_TO DO_: Beginning with the first entry, restate the data word for word and leave out the images.

*** Opening of INFORMATION SHOWN ***

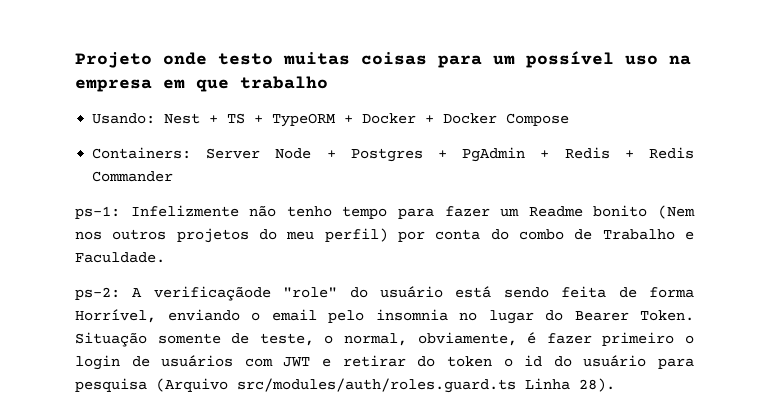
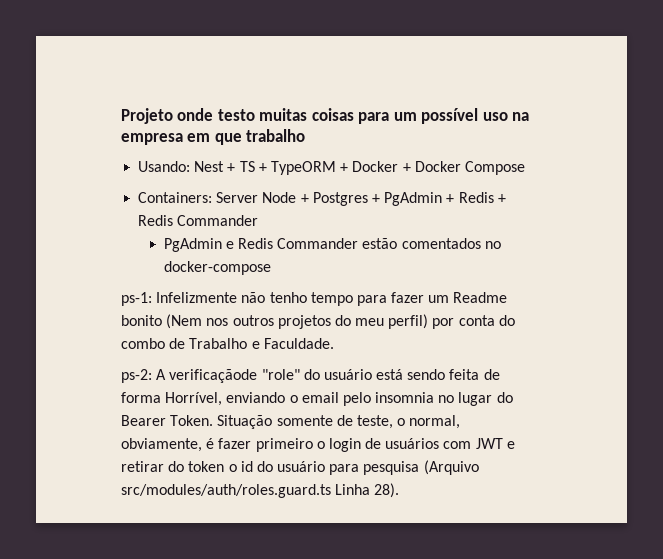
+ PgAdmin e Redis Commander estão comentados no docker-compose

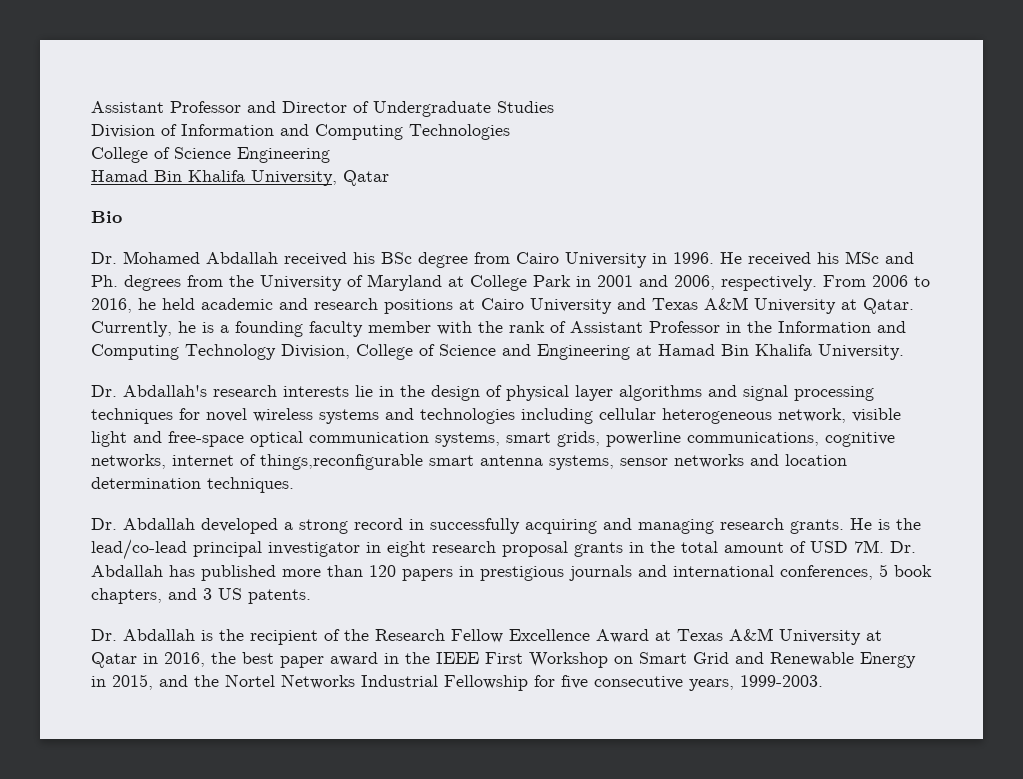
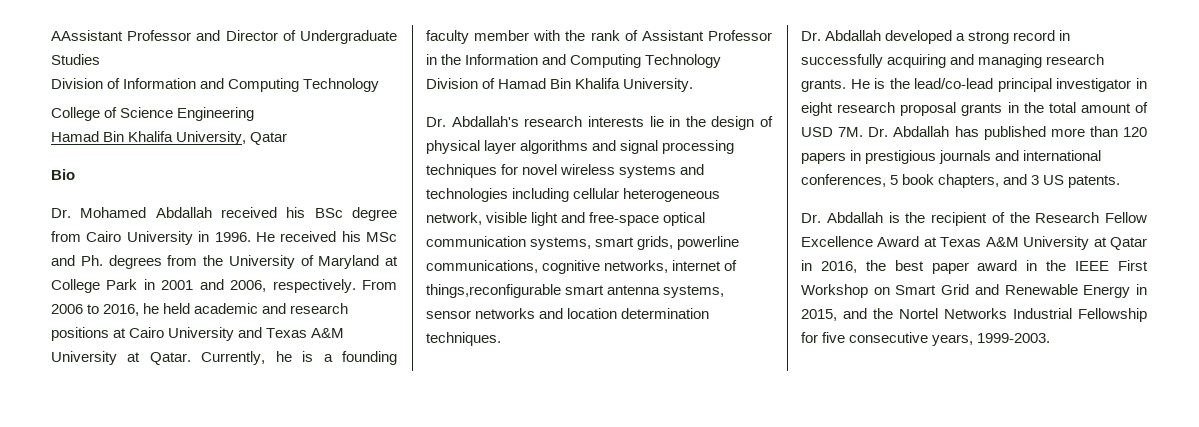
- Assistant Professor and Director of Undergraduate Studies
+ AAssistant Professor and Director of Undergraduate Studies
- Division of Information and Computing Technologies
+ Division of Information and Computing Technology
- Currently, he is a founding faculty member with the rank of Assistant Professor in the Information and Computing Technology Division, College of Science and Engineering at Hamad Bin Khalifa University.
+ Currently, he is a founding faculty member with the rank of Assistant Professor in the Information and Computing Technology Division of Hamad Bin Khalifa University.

*** Close of INFORMATION SHOWN ***

_YOUR RESPONSE_:
+ PgAdmin e Redis Commander estão comentados no docker-compose

- Assistant Professor and Director of Undergraduate Studies
+ AAssistant Professor and Director of Undergraduate Studies
- Division of Information and Computing Technologies
+ Division of Information and Computing Technology
- Currently, he is a founding faculty member with the rank of Assistant Professor in the Information and Computing Technology Division, College of Science and Engineering at Hamad Bin Khalifa University.
+ Currently, he is a founding faculty member with the rank of Assistant Professor in the Information and Computing Technology Division of Hamad Bin Khalifa University.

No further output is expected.